TO DO >>
Please keep the images out and set down the data exactly as given.

MATERIAL FOR THIS TASK >>

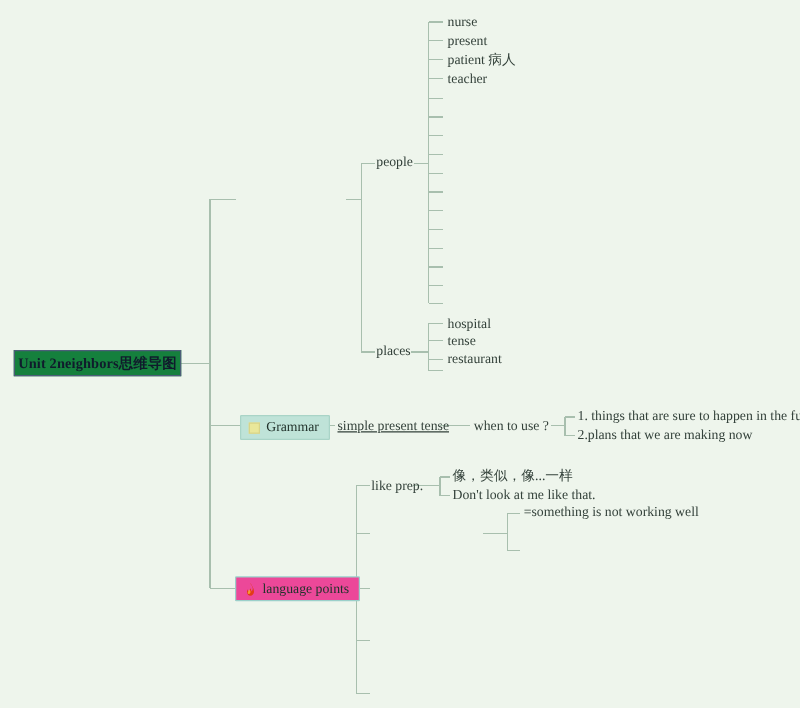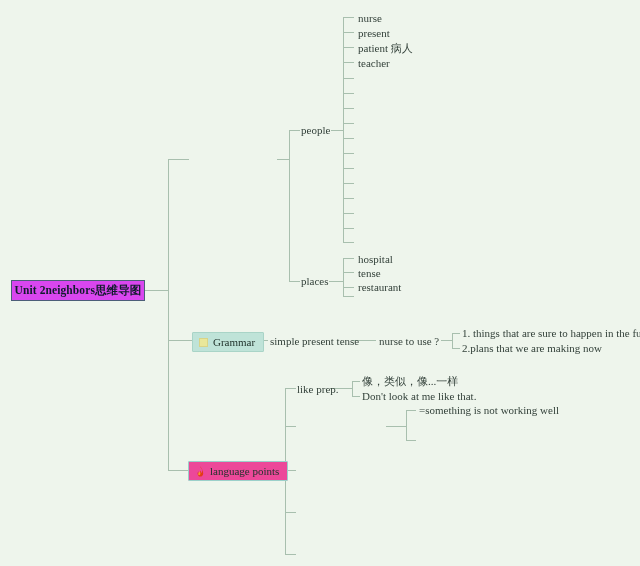--- a/index.html
+++ b/index.html
@@ -28,21 +28,21 @@
     color: #33413a;
     line-height: 1.15;
   }
   
   .root-node {
     position: absolute;
     left: 11px;
     top: 280px;
     width: 134px;
     height: 21px;
-    background: #d946ef;
+    background: #15803d;
     border: 1px solid #4c5e78;
     box-sizing: border-box;
     display: flex;
     align-items: center;
     justify-content: center;
     font-family: "Liberation Serif", "DejaVu Serif", serif;
     font-weight: bold;
     font-size: 11.5px;
     color: #101b2c;
     letter-spacing: 0.1px;
@@ -212,25 +212,25 @@
   <div class="node" style="left:358px; top:253px;">
     <span>hospital</span>
   </div>
   <div class="node" style="left:358px; top:267px;">
     <span>tense</span>
   </div>
   <div class="node" style="left:358px; top:281px;">
     <span>restaurant</span>
   </div>
 
-  <div class="node" style="left:270px; top:335px;">
+  <div class="node" style="left:270px; top:335px;text-decoration:underline;">
     <span>simple present tense</span>
   </div>
   <div class="node" style="left:379px; top:335px;">
-    <span>nurse to use ?</span>
+    <span>when to use ?</span>
   </div>
   <div class="node" style="left:462px; top:327px;">
     <span>1. things that are sure to happen in the future</span>
   </div>
   <div class="node" style="left:462px; top:342px;">
     <span>2.plans that we are making now</span>
   </div>
 
   <div class="node" style="left:297px; top:383px;">
     <span>like prep.</span>

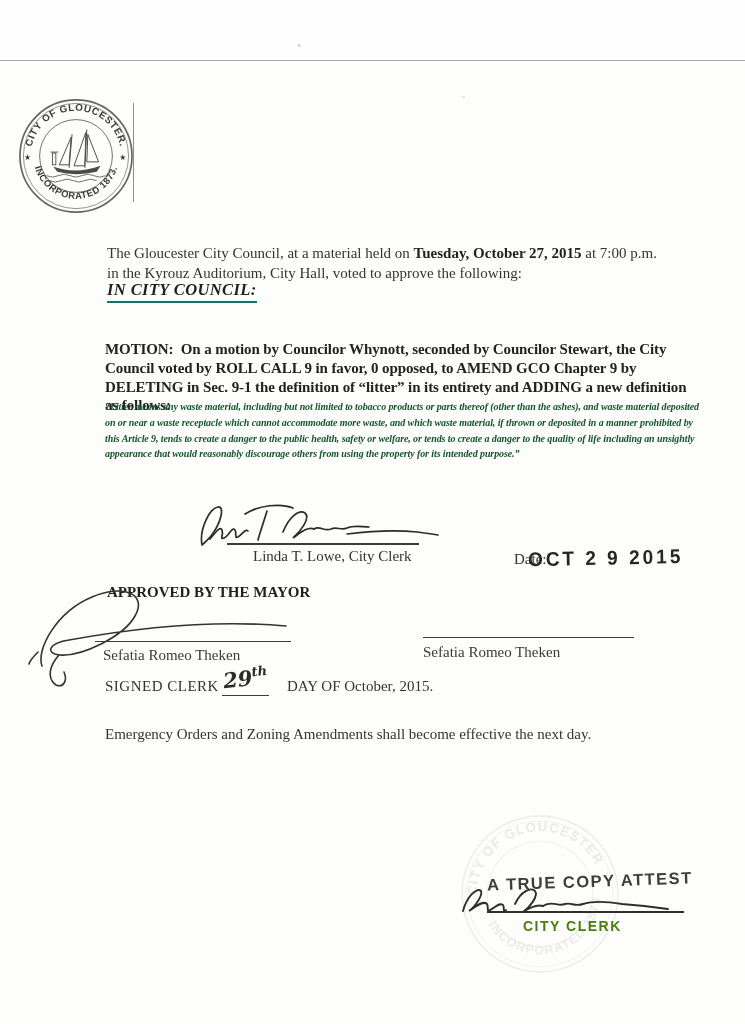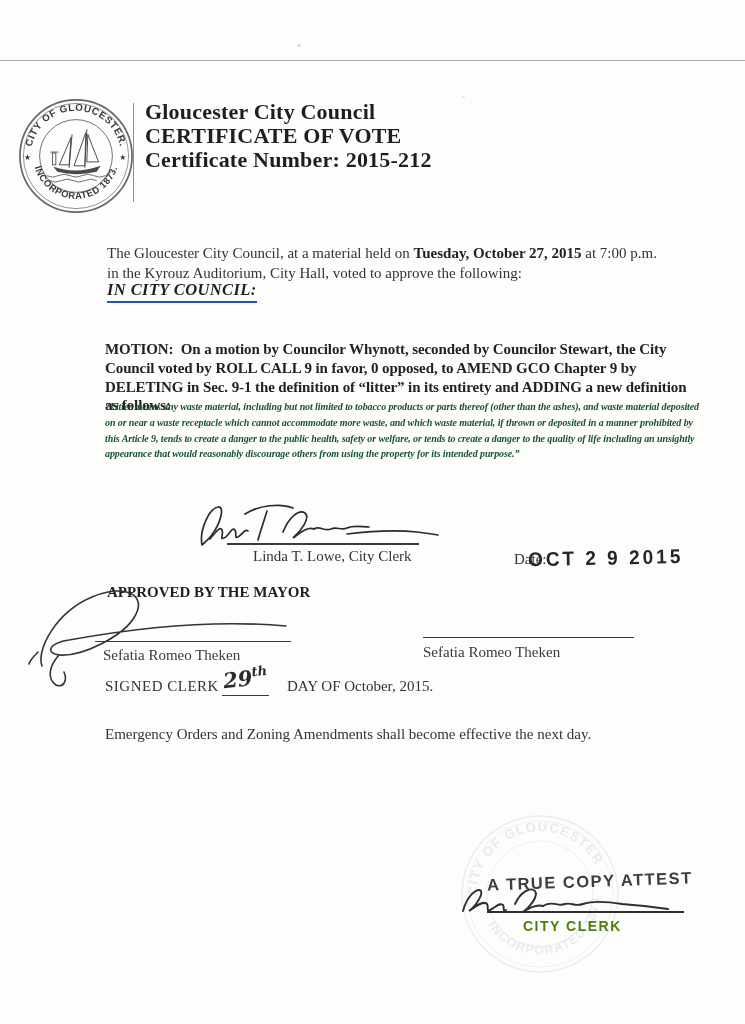--- a/index.html
+++ b/index.html
@@ -18,21 +18,21 @@
   .title-block{position:absolute;left:145px;top:100px;line-height:24px;}
   .title-line{display:block;font-weight:bold;font-size:22px;color:#1e1e1e;letter-spacing:.2px;}
 
   
   .para{position:absolute;font-size:15px;line-height:19.5px;color:#333;}
   .intro{left:107px;top:229px;width:552px;}
   .b{font-weight:bold;color:#222;}
   .section-heading{
     position:absolute;left:107px;top:280px;
     font-size:16.5px;font-weight:bold;font-style:italic;color:#1f1f1f;
-    border-bottom:2px solid #1d4ed8;padding-bottom:1px;letter-spacing:.4px;
+    border-bottom:2px solid #0f766e;padding-bottom:1px;letter-spacing:.4px;
   }
   .motion{left:105px;top:325px;width:594px;font-weight:bold;color:#222;line-height:18.8px;letter-spacing:-0.1px;}
   .definition{left:105px;top:389px;width:600px;font-weight:bold;color:#14532d;font-size:10px;line-height:15.8px;letter-spacing:-0.1px;font-style:italic;}
 
   
   .sig-svg{position:absolute;}
   .clerk-sig{left:195px;top:497px;}
   .rule{position:absolute;background:#3c3c3c;height:1px;}
   .clerk-rule{left:227px;top:543px;width:192px;height:2px;}
   .clerk-name{position:absolute;left:253px;top:548px;font-size:15px;color:#333;}
@@ -117,25 +117,20 @@
       <path d="M72,38 L83,66 L71,66 Z"></path>
       <path d="M37,71 Q60,79 85,70 L81,76 Q60,81 41,76 Z" fill="#4a4a4a" stroke="none"></path>
       <path d="M30,80 q6,3 12,0 q6,-3 12,0 q6,3 12,0 q6,-3 12,0 q6,3 12,0" stroke-width=".8"></path>
       <path d="M33,85 q6,3 12,0 q6,-3 12,0 q6,3 12,0 q6,-3 12,0" stroke-width=".8"></path>
       <rect x="36" y="57" width="3.5" height="12" stroke-width=".9"></rect>
       <line x1="34" y1="56" x2="42" y2="56" stroke-width=".9"></line>
     </g>
   </svg>
   <div class="divider"></div>
 
-  <div class="title-block">
-    <span class="title-line">Gloucester City Council</span>
-    <span class="title-line">CERTIFICATE OF VOTE</span>
-    <span class="title-line">Certificate Number: 2015-212</span>
-  </div>
 
   <p class="para intro"><span>The Gloucester City Council, at a material held on </span><span class="b">Tuesday, October 27, 2015</span><span> at 7:00 p.m. in the Kyrouz Auditorium, City Hall, voted to approve the following:</span></p>
 
   <div class="section-heading">IN CITY COUNCIL:</div>
 
   <p class="para motion">MOTION:&nbsp; On a motion by Councilor Whynott, seconded by Councilor Stewart, the City Council voted by ROLL CALL 9 in favor, 0 opposed, to AMEND GCO Chapter 9 by DELETING in Sec. 9-1 the definition of “litter” in its entirety and ADDING a new definition as follows:</p>
 
   <p class="para definition">“Litter means any waste material, including but not limited to tobacco products or parts thereof (other than the ashes), and waste material deposited on or near a waste receptacle which cannot accommodate more waste, and which waste material, if thrown or deposited in a manner prohibited by this Article 9, tends to create a danger to the public health, safety or welfare, or tends to create a danger to the quality of life including an unsightly appearance that would reasonably discourage others from using the property for its intended purpose.”</p>
 
   <svg class="sig-svg clerk-sig" width="250" height="55" viewBox="0 0 250 55">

SOLUTION TO THIS EXERCISE >>
--- a/index.html
+++ b/index.html
@@ -28,21 +28,21 @@
     color: #33413a;
     line-height: 1.15;
   }
   
   .root-node {
     position: absolute;
     left: 11px;
     top: 280px;
     width: 134px;
     height: 21px;
-    background: #d946ef;
+    background: #15803d;
     border: 1px solid #4c5e78;
     box-sizing: border-box;
     display: flex;
     align-items: center;
     justify-content: center;
     font-family: "Liberation Serif", "DejaVu Serif", serif;
     font-weight: bold;
     font-size: 11.5px;
     color: #101b2c;
     letter-spacing: 0.1px;
@@ -212,25 +212,25 @@
   <div class="node" style="left:358px; top:253px;">
     <span>hospital</span>
   </div>
   <div class="node" style="left:358px; top:267px;">
     <span>tense</span>
   </div>
   <div class="node" style="left:358px; top:281px;">
     <span>restaurant</span>
   </div>
 
-  <div class="node" style="left:270px; top:335px;">
+  <div class="node" style="left:270px; top:335px;text-decoration:underline;">
     <span>simple present tense</span>
   </div>
   <div class="node" style="left:379px; top:335px;">
-    <span>nurse to use ?</span>
+    <span>when to use ?</span>
   </div>
   <div class="node" style="left:462px; top:327px;">
     <span>1. things that are sure to happen in the future</span>
   </div>
   <div class="node" style="left:462px; top:342px;">
     <span>2.plans that we are making now</span>
   </div>
 
   <div class="node" style="left:297px; top:383px;">
     <span>like prep.</span>

--- a/index.html
+++ b/index.html
@@ -18,21 +18,21 @@
   .title-block{position:absolute;left:145px;top:100px;line-height:24px;}
   .title-line{display:block;font-weight:bold;font-size:22px;color:#1e1e1e;letter-spacing:.2px;}
 
   
   .para{position:absolute;font-size:15px;line-height:19.5px;color:#333;}
   .intro{left:107px;top:229px;width:552px;}
   .b{font-weight:bold;color:#222;}
   .section-heading{
     position:absolute;left:107px;top:280px;
     font-size:16.5px;font-weight:bold;font-style:italic;color:#1f1f1f;
-    border-bottom:2px solid #1d4ed8;padding-bottom:1px;letter-spacing:.4px;
+    border-bottom:2px solid #0f766e;padding-bottom:1px;letter-spacing:.4px;
   }
   .motion{left:105px;top:325px;width:594px;font-weight:bold;color:#222;line-height:18.8px;letter-spacing:-0.1px;}
   .definition{left:105px;top:389px;width:600px;font-weight:bold;color:#14532d;font-size:10px;line-height:15.8px;letter-spacing:-0.1px;font-style:italic;}
 
   
   .sig-svg{position:absolute;}
   .clerk-sig{left:195px;top:497px;}
   .rule{position:absolute;background:#3c3c3c;height:1px;}
   .clerk-rule{left:227px;top:543px;width:192px;height:2px;}
   .clerk-name{position:absolute;left:253px;top:548px;font-size:15px;color:#333;}
@@ -117,25 +117,20 @@
       <path d="M72,38 L83,66 L71,66 Z"></path>
       <path d="M37,71 Q60,79 85,70 L81,76 Q60,81 41,76 Z" fill="#4a4a4a" stroke="none"></path>
       <path d="M30,80 q6,3 12,0 q6,-3 12,0 q6,3 12,0 q6,-3 12,0 q6,3 12,0" stroke-width=".8"></path>
       <path d="M33,85 q6,3 12,0 q6,-3 12,0 q6,3 12,0 q6,-3 12,0" stroke-width=".8"></path>
       <rect x="36" y="57" width="3.5" height="12" stroke-width=".9"></rect>
       <line x1="34" y1="56" x2="42" y2="56" stroke-width=".9"></line>
     </g>
   </svg>
   <div class="divider"></div>
 
-  <div class="title-block">
-    <span class="title-line">Gloucester City Council</span>
-    <span class="title-line">CERTIFICATE OF VOTE</span>
-    <span class="title-line">Certificate Number: 2015-212</span>
-  </div>
 
   <p class="para intro"><span>The Gloucester City Council, at a material held on </span><span class="b">Tuesday, October 27, 2015</span><span> at 7:00 p.m. in the Kyrouz Auditorium, City Hall, voted to approve the following:</span></p>
 
   <div class="section-heading">IN CITY COUNCIL:</div>
 
   <p class="para motion">MOTION:&nbsp; On a motion by Councilor Whynott, seconded by Councilor Stewart, the City Council voted by ROLL CALL 9 in favor, 0 opposed, to AMEND GCO Chapter 9 by DELETING in Sec. 9-1 the definition of “litter” in its entirety and ADDING a new definition as follows:</p>
 
   <p class="para definition">“Litter means any waste material, including but not limited to tobacco products or parts thereof (other than the ashes), and waste material deposited on or near a waste receptacle which cannot accommodate more waste, and which waste material, if thrown or deposited in a manner prohibited by this Article 9, tends to create a danger to the public health, safety or welfare, or tends to create a danger to the quality of life including an unsightly appearance that would reasonably discourage others from using the property for its intended purpose.”</p>
 
   <svg class="sig-svg clerk-sig" width="250" height="55" viewBox="0 0 250 55">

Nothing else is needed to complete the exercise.